'''
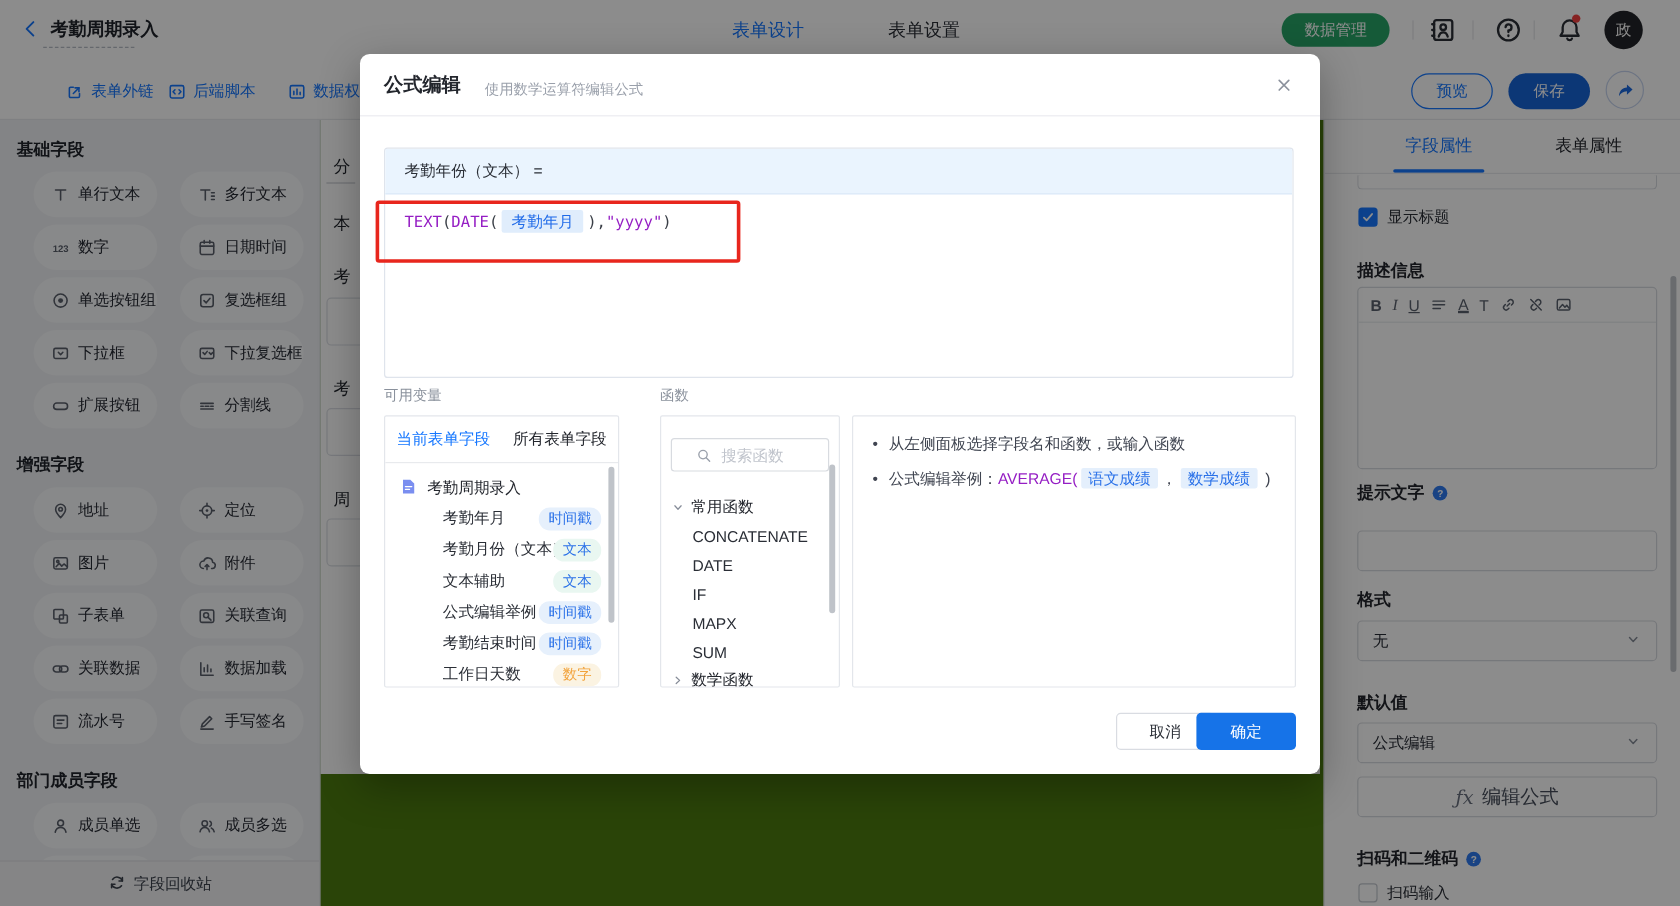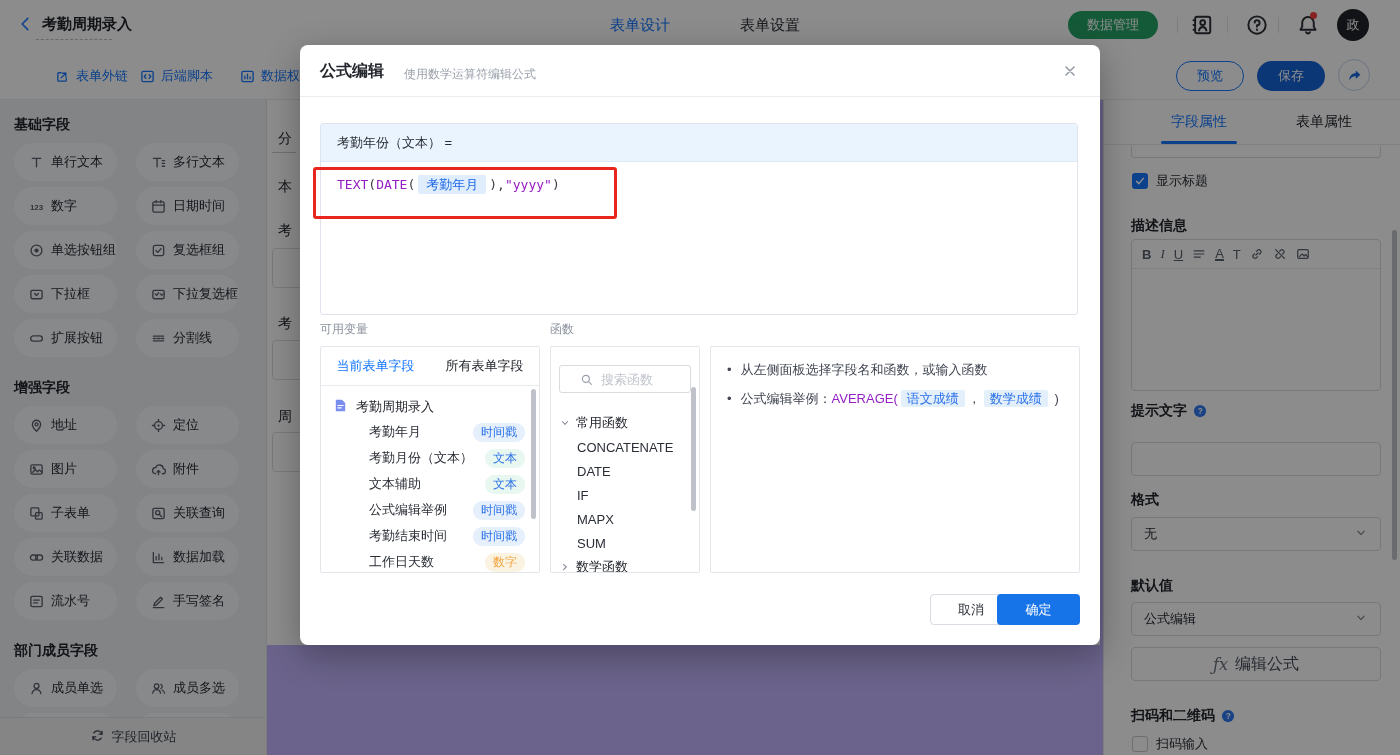--- a/index.html
+++ b/index.html
@@ -1,17 +1,17 @@
 <!DOCTYPE html>
 <html><head>
 <meta charset="utf-8">
 <title>公式编辑</title>
 <style>
   html,body{margin:0;padding:0;background:#555;}
-  .stage{position:relative;width:1400px;height:755px;overflow:hidden;background:#c4b5fd;
+  .stage{position:relative;width:1400px;height:755px;overflow:hidden;background:#4d7c0f;
          font-family:"Liberation Sans","DejaVu Sans",sans-serif;color:#23262d;}
   .abs{position:absolute;}
   
   .topbar{left:0;top:0;width:1400px;height:50px;background:#fff;}
   .back{left:16px;top:15px;width:20px;height:20px;color:#1677ff;cursor:pointer;}
   .apptitle{left:42px;top:15px;font-size:15px;font-weight:bold;color:#20242b;}
   .titledash{left:36px;top:39px;width:76px;border-bottom:1px dashed #b8bdc6;height:0;}
   .toptabs{left:610px;top:16px;display:flex;gap:70px;font-size:15px;}
   .toptab{color:#2a2e36;cursor:pointer;}
   .toptab.active{color:#1677ff;}
@@ -29,21 +29,21 @@
            justify-content:center;box-sizing:border-box;cursor:pointer;}
   .preview{left:1176px;width:68px;border:1px solid #1677ff;color:#1677ff;background:#fff;}
   .save{left:1257px;width:68px;background:#1765d8;color:#fff;}
   .sharebtn{left:1338px;top:9px;width:32px;height:32px;border-radius:50%;border:1px solid #c6d4ee;
             color:#1d6be0;display:flex;align-items:center;justify-content:center;box-sizing:border-box;cursor:pointer;}
   
   .sidebar{left:0;top:100px;width:267px;height:655px;background:#eff1f4;border-right:1px solid #e2e4e8;
            box-sizing:border-box;overflow:hidden;}
   .sidebar h3{margin:0 0 9px 14px;font-size:14px;color:#20242b;}
   .sec1{padding-top:16px;} .sec2,.sec3{padding-top:22px;}
-  .pillgrid{display:grid;grid-template-columns:103px 103px;column-gap:19px;row-gap:6px;padding-left:14px;}
+  .pillgrid{display:grid;grid-template-columns:103px 103px;column-gap:19px;row-gap:6px;padding-left:28px;}
   .pill{height:38px;border-radius:19px;background:#f8f9fb;display:flex;align-items:center;
         font-size:13px;color:#262a33;cursor:pointer;}
   .pill .ic{margin:0 7px 0 15px;color:#595f6b;display:flex;}
   .recyclebar{left:0;bottom:0;width:266px;height:37px;background:#f2f3f5;border-top:1px solid #e0e2e6;
               display:flex;align-items:center;justify-content:center;gap:7px;color:#3d434d;font-size:13px;cursor:pointer;}
   
   .sheet{left:267px;top:100px;width:833px;height:545px;background:#fff;}
   .fragments{left:267px;top:100px;width:34px;height:655px;overflow:hidden;}
   .frag{position:absolute;left:11px;font-size:14px;color:#20242b;}
   .fragline{position:absolute;left:5px;width:24px;height:1px;background:#c9cdd3;}
@@ -547,21 +547,21 @@
     </div>
 
     <div class="fbox">
       <div class="fband">考勤年份（文本） =</div>
       <div class="fline" id="formula-line"><span class="fpart fn">TEXT</span><span class="fpart plain">(</span><span class="fpart fn">DATE</span><span class="fpart plain">(</span><span class="fchip">考勤年月</span><span class="fpart plain">),</span><span class="fpart str">"yyyy"</span><span class="fpart plain">)</span></div>
     </div>
 
     <div class="mcollabel" style="left:20px;">可用变量</div>
     <div class="mcollabel" style="left:250px;">函数</div>
 
-    <div class="mpanel" style="left:20px;width:220px;">
+    <div class="mpanel" style="left:20px;width:196px;">
       <div class="vtabs" id="var-tabs">
           <div class="vtab active">当前表单字段</div>
           <div class="vtab">所有表单字段</div>
         </div>
       <div class="vroot">
         <span id="doc-ic"><svg width="15" height="15" viewBox="0 0 16 16" fill="none" stroke="currentColor" stroke-width="1.4" stroke-linecap="round" stroke-linejoin="round">
               <path d="M3 1.8h6.5L13 5.3v8.9H3z" fill="#7a8ef0" stroke="none"></path>
               <path d="M5.2 8h5.6M5.2 10.5h3.6" stroke="#fff" stroke-width="1.2"></path>
             </svg></span>
         <span>考勤周期录入</span>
'''
> [Required work]
Show all lines above containing "cursor".

> [Result of the exercise]
   .back{left:16px;top:15px;width:20px;height:20px;color:#1677ff;cursor:pointer;}
   .toptab{color:#2a2e36;cursor:pointer;}
            justify-content:center;box-sizing:border-box;cursor:pointer;}
             color:#1d6be0;display:flex;align-items:center;justify-content:center;box-sizing:border-box;cursor:pointer;}
         font-size:13px;color:#262a33;cursor:pointer;}
               display:flex;align-items:center;justify-content:center;gap:7px;color:#3d434d;font-size:13px;cursor:pointer;}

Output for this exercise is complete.